Branch/jump target prediction

By: Megol (, August 19, 2016 6:42 am
Room: Moderated Discussions
Linus Torvalds ( on August 10, 2016 5:14 pm wrote:
> Megol ( on August 10, 2016 3:25 pm wrote:
> >
> > Can't argue against that, however the problems were mostly elsewhere.
> I agree that a lot of P4 weaknesses were exacerbated by other issues, and that
> the legacy decoders were too weak. But the legacy decoders were too weak partly
> because people had thought that trace caches were a good idea. They aren't.
> > > And it has almost nothing in common with the crap that was the P4 trace cache.
> >
> > So why mention it?
> .. because the predecode cache is the correct way to do this, and makes the trace cache pointless.

No it doesn't as it doesn't solve the same problem.

> So the BSD is very much relevant to the discussion - as a "look, here's something that actually
> works better, and that Intel does that largely replaces the broken trace cache".
> > What kind of workloads do you run where instruction cache coherency is problematic?
> Umm. Like almost all of them?
> Do you realize how bad the P4 was at coherency? To the point that compiler-generated
> code that didn't actually do self-modifying things at all had huge problems,
> just because the coherence "solution" that Intel picked sucked.

Okay I misunderstood. While data instruction cache coherency is indeed a problem in the P4 it is most commonly referred to as a problem for self-modifying code. What is commonly called coherency is keeping caches on different processors/cores updated.

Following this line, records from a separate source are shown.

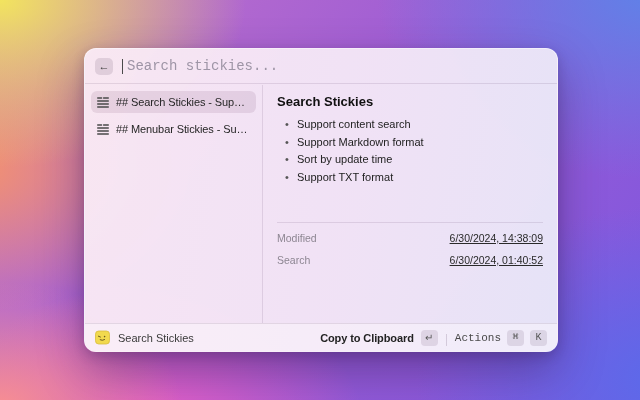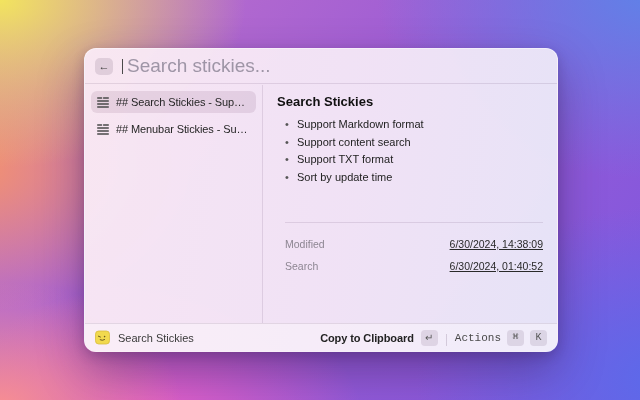"Search stickies..." .search-input { font-family: Liberation Sans, sans-serif -> Liberation Mono, monospace; font-size: 19px -> 14px }
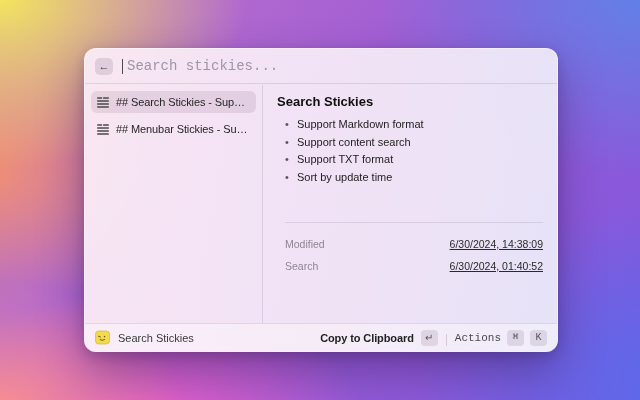"Support Markdown format" li { order: before "Support content search" -> after "Support content search" }
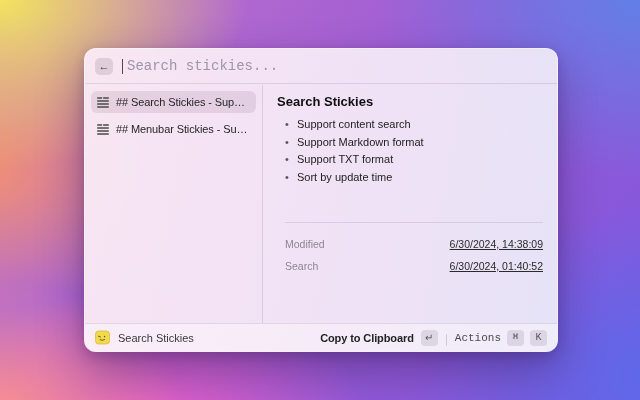"Support TXT format" li { order: before "Sort by update time" -> after "Sort by update time" }
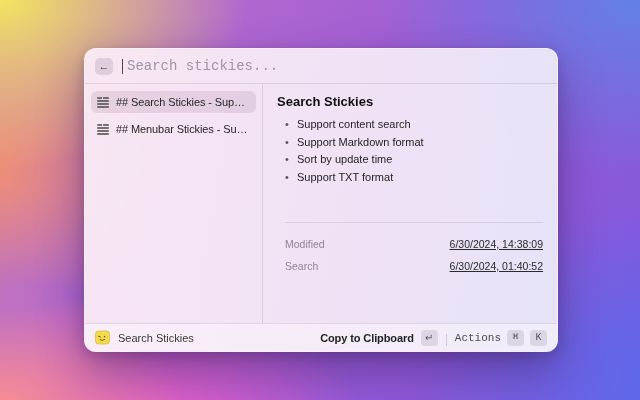"Modified" .meta { margin-left: 8px -> none; padding-top: 15px -> 9px }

> Yeah, it's less of an issue on architectures that don't actually need coherency in the first place,
> but that wasn't what was discussed. What was claimed was that the P4 trace cache was "awesome".
> It really really wasn't.
> > Really...
> Really. Trust me. Compilers had to be changed because of it.

Strange that one have to change compilers to run better on newer processors, never happened before I say.

> Yes, you can argue that that was due to another bad implementation issue, but the oddity comes almost directly
> from the fact that coherence gets more complicated, so then you do odd/bad things to simplify the problems.
> So the coherency issues were pretty much caused by the trace cache. The
> fact is, trace caches need more care and complexity in this area.


> > Most branches _are_ very predictable, for those that aren't -> don't create a trace.
> >Fixed.
> Bullshit.
> You don't know which branches are predictable to begin with. Also, even the "very
> predictable" ones tend to be about 99%, which isn't actually that predictable
> after all - it causes problems when you end up having code overlap anyway.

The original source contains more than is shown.